What You’re Committing To (and What You’re Not)
The core conceptual difference is what the commitment covers.
Reserved Instances are a capacity commitment. You pick an instance type, size, region, operating system, and tenancy — and you pay for that specific configuration for 1 or 3 years. AWS gives you a discount because you’ve told it exactly what you’ll use. If you commit to an m5.xlarge in us-east-1 running Linux, your RI discount applies only when you’re running that exact configuration. Spin up an m5.2xlarge instead, and your RI sits unused while you pay On-Demand for the new instance. The discount is precise because the commitment is precise.
Savings Plans are a spend commitment. You promise to spend a certain number of dollars per hour — say, $1.00/hour — on eligible compute for 1 or 3 years. AWS applies the Savings Plan discount to your compute usage automatically, covering whatever you’re actually running. You still pay the remaining usage at On-Demand rates above your committed spend. No instance type specified. No region locked. Just a dollar amount per hour.
This distinction matters more than any comparison table. If your infrastructure doesn’t change, Reserved Instances give you the deepest discounts. If you change instance types regularly, resize constantly, or haven’t fully stabilized your compute footprint, Savings Plans give you flexibility without wasting the commitment.
Three Types of Savings Plans
AWS offers three Savings Plan types, and they don’t cover the same services.
Compute Savings Plans provide up to 66% off On-Demand pricing and cover the broadest set of services: EC2 instances in any region, any instance family, any operating system, any tenancy — plus AWS Fargate and Lambda. If you commit $1.00/hour and you’re running an m5.large today and a c6i.xlarge next month, both get the discount automatically. For teams running mixed compute or actively right-sizing, this is the most practical option.
EC2 Instance Savings Plans go deeper on discount — up to 72% — but require you to commit to a specific instance family within a single region. You commit to M5 instances in us-east-1, for example. Within that commitment, you can change instance sizes (m5.large to m5.2xlarge), operating systems, and tenancy. You cannot change instance family or region. The 6-7% discount premium over Compute Savings Plans is the trade-off for locking that family and region in.

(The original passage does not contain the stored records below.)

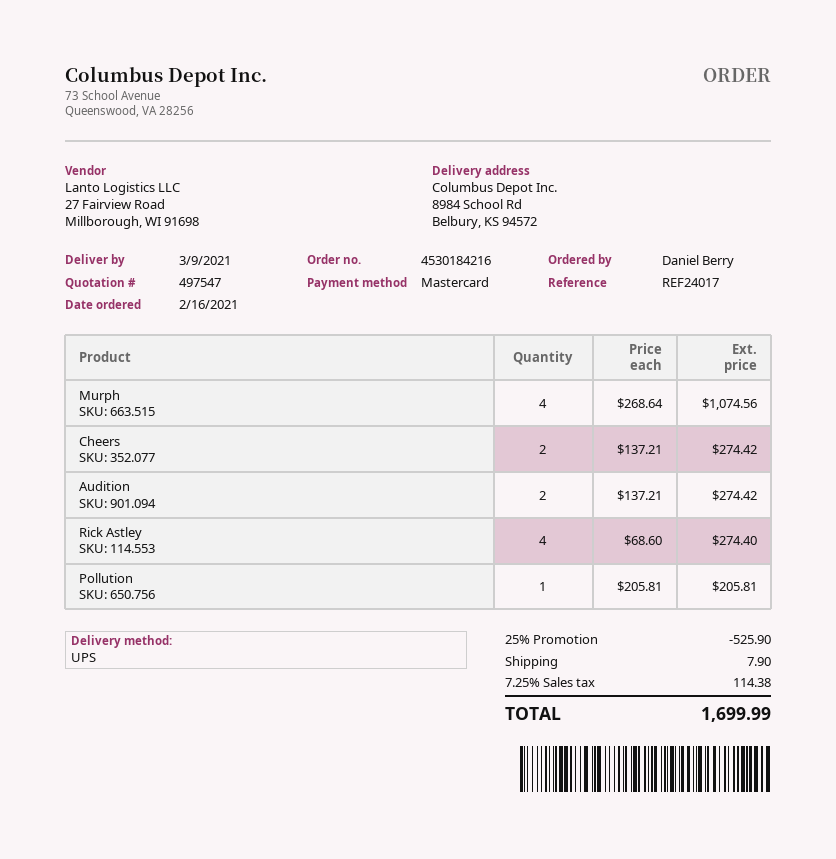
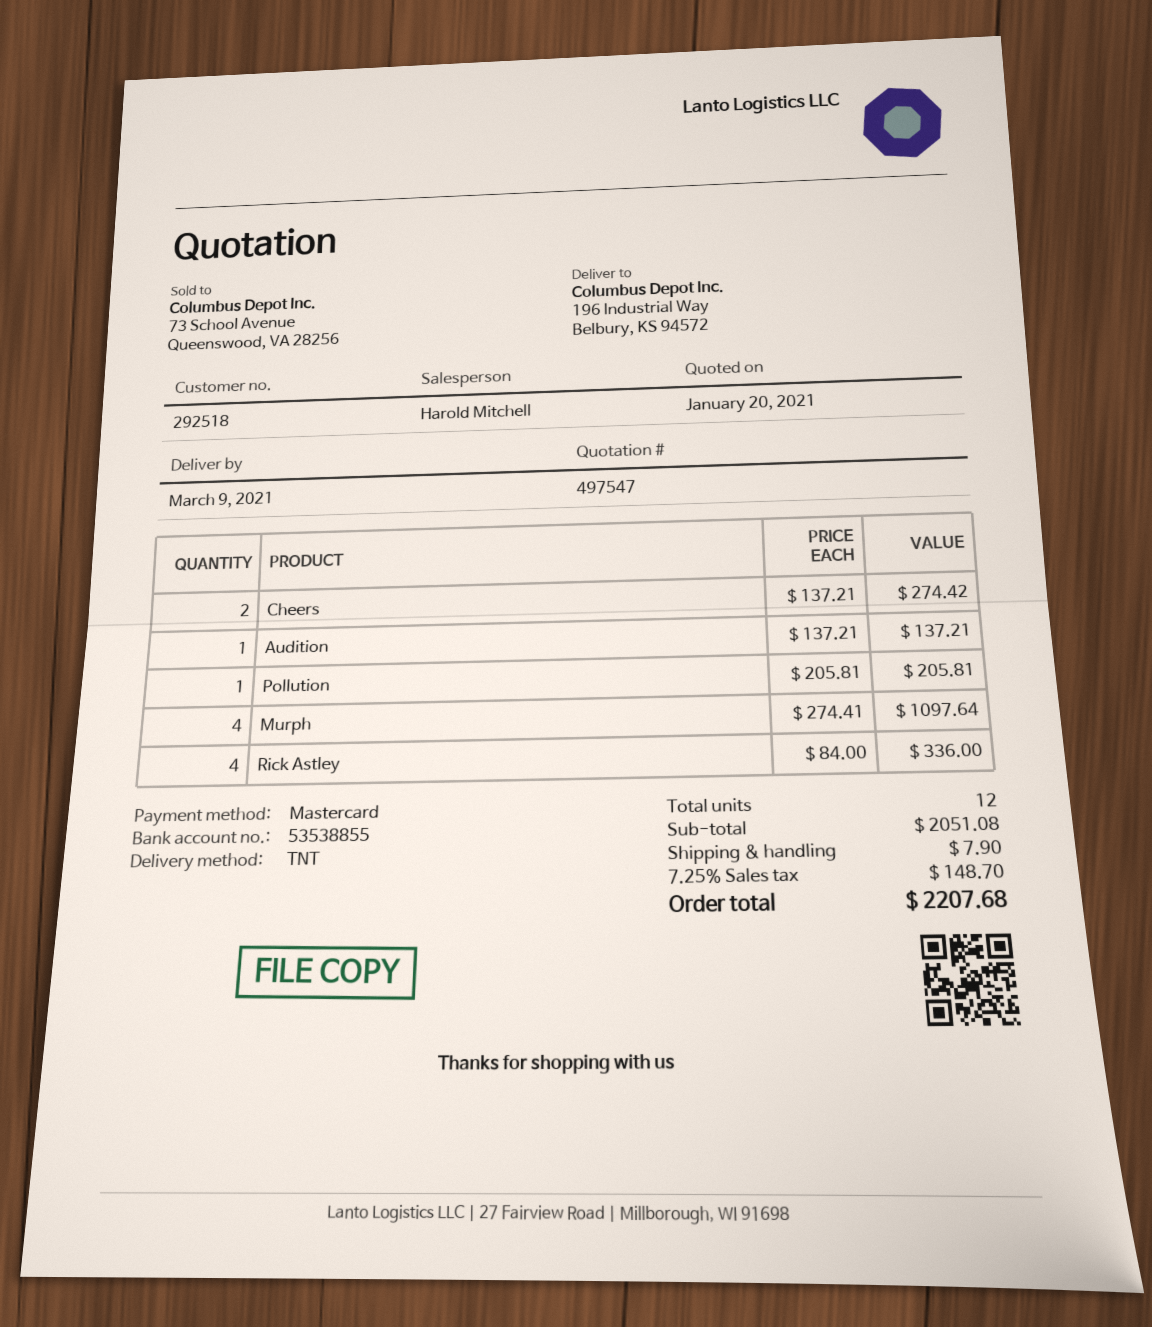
shipping method: UPS -> TNT
ship to: 8984 School Rd, Belbury, KS 94572 -> 196 Industrial Way, Belbury, KS 94572
Murph: 4 x 268.64 = 1074.56 -> 4 x 274.41 = 1097.64
Audition: 2 x 137.21 = 274.42 -> 1 x 137.21 = 137.21
Rick Astley: 4 x 68.60 = 274.40 -> 4 x 84.00 = 336.00
discount: 25% = 525.90 -> none
tax: 7.25% = 114.38 -> 7.25% = 148.70
total: 1699.99 -> 2207.68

SageMaker Savings Plans cover SageMaker ML instances specifically — training, inference, Studio Notebooks, Processing, Data Wrangler, Batch Transform — across any instance family, size, or region. Discount is up to 64%. For teams running consistent SageMaker workloads, this is worth looking at. For teams running sporadic training jobs or experiments, On-Demand or Spot is almost always cheaper than committing to a baseline spend you won’t hit every hour.

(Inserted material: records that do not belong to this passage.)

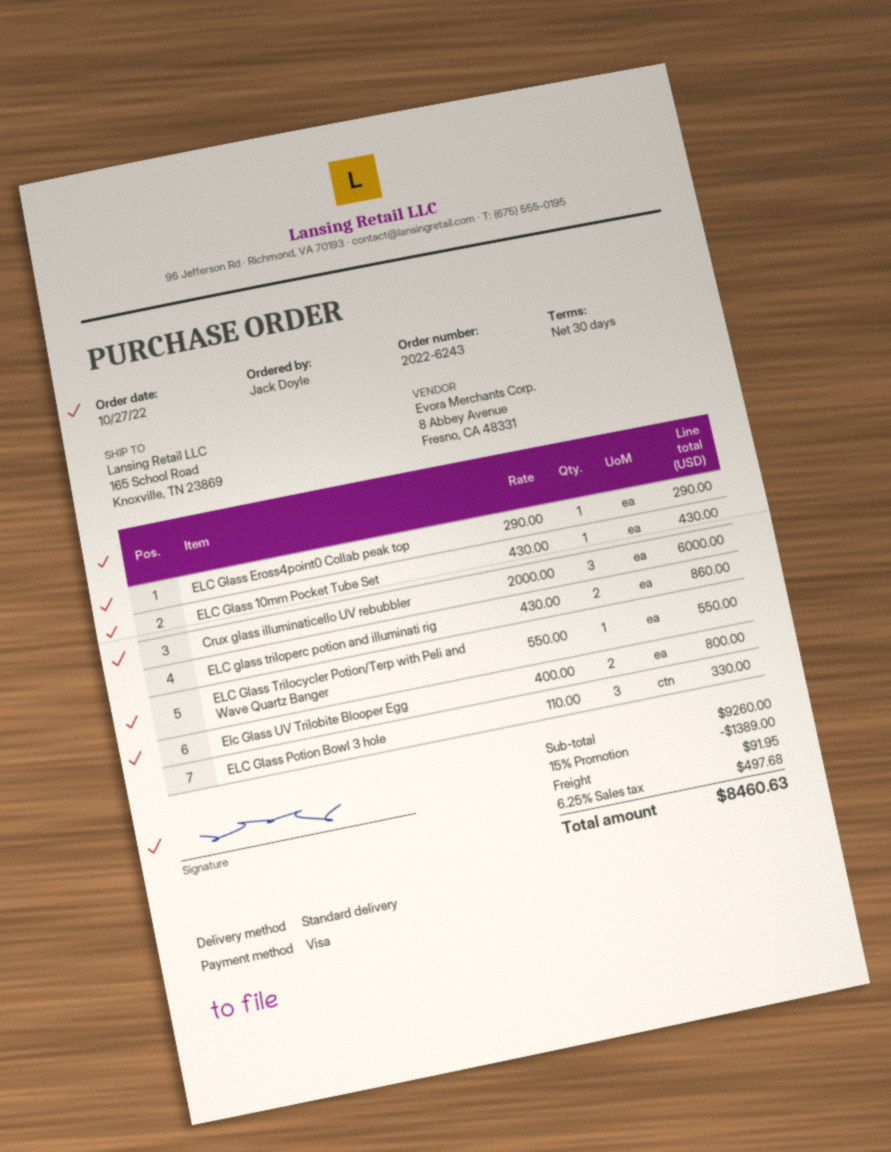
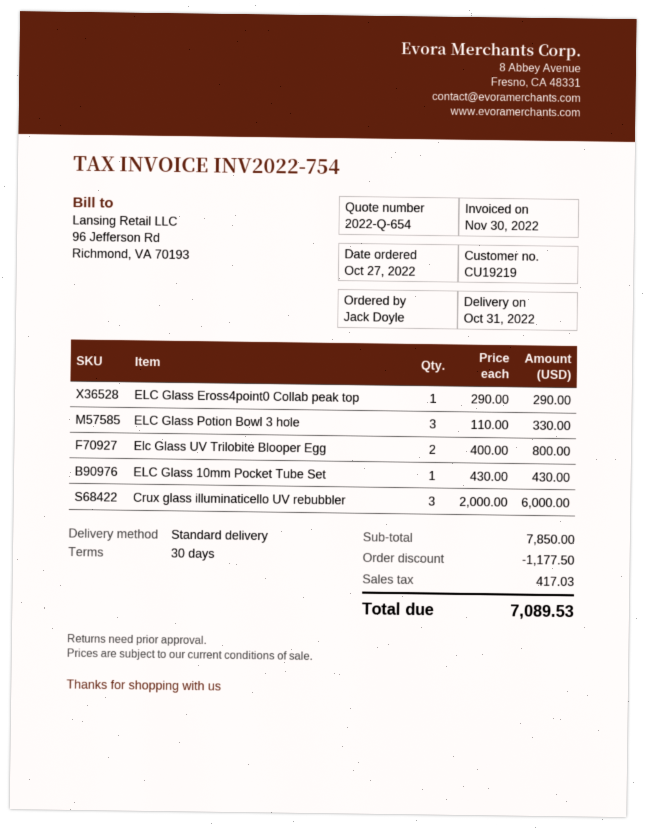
ELC glass triloperc potion and illuminati rig: 2 x 430.00 = 860.00 -> none
ELC Glass Trilocycler Potion/Terp with Peli and Wave Quartz Banger: 1 x 550.00 = 550.00 -> none
subtotal: 9260.00 -> 7850.00
discount: 1389.00 -> 1177.50
shipping: 91.95 -> none
tax: 497.68 -> 417.03
total: 8460.63 -> 7089.53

Reserved Instances: Standard vs Convertible
Reserved Instances split into two offering classes with a key trade-off: discount depth vs. flexibility to change.

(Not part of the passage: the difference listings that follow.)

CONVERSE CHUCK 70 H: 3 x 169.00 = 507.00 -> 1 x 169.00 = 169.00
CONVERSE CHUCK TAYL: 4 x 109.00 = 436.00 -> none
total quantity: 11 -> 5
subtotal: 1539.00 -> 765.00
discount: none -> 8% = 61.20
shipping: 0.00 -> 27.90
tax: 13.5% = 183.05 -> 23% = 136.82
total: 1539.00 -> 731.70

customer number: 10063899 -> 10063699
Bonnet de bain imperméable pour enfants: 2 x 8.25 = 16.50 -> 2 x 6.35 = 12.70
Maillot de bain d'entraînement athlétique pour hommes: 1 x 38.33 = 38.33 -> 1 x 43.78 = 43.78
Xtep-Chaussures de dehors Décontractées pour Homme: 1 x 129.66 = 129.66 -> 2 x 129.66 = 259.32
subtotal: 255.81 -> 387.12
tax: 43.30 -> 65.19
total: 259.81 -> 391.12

Standard Reserved Instances offer up to 72% off, matching EC2 Instance Savings Plans at the ceiling. The catch is inflexibility. You commit to an instance family, size, region, OS, and tenancy. You can modify size within the same family (within the same region) and you can change availability zone, but you cannot change instance family, region, or OS. The one advantage Standard RIs have over everything else: they can be sold on the Reserved Instance Marketplace. If your architecture changes and you don’t need a specific RI anymore, you can list it and recoup some of the upfront cost. AWS takes a 12% fee on each sale, and you must have at least one month remaining on the term to list.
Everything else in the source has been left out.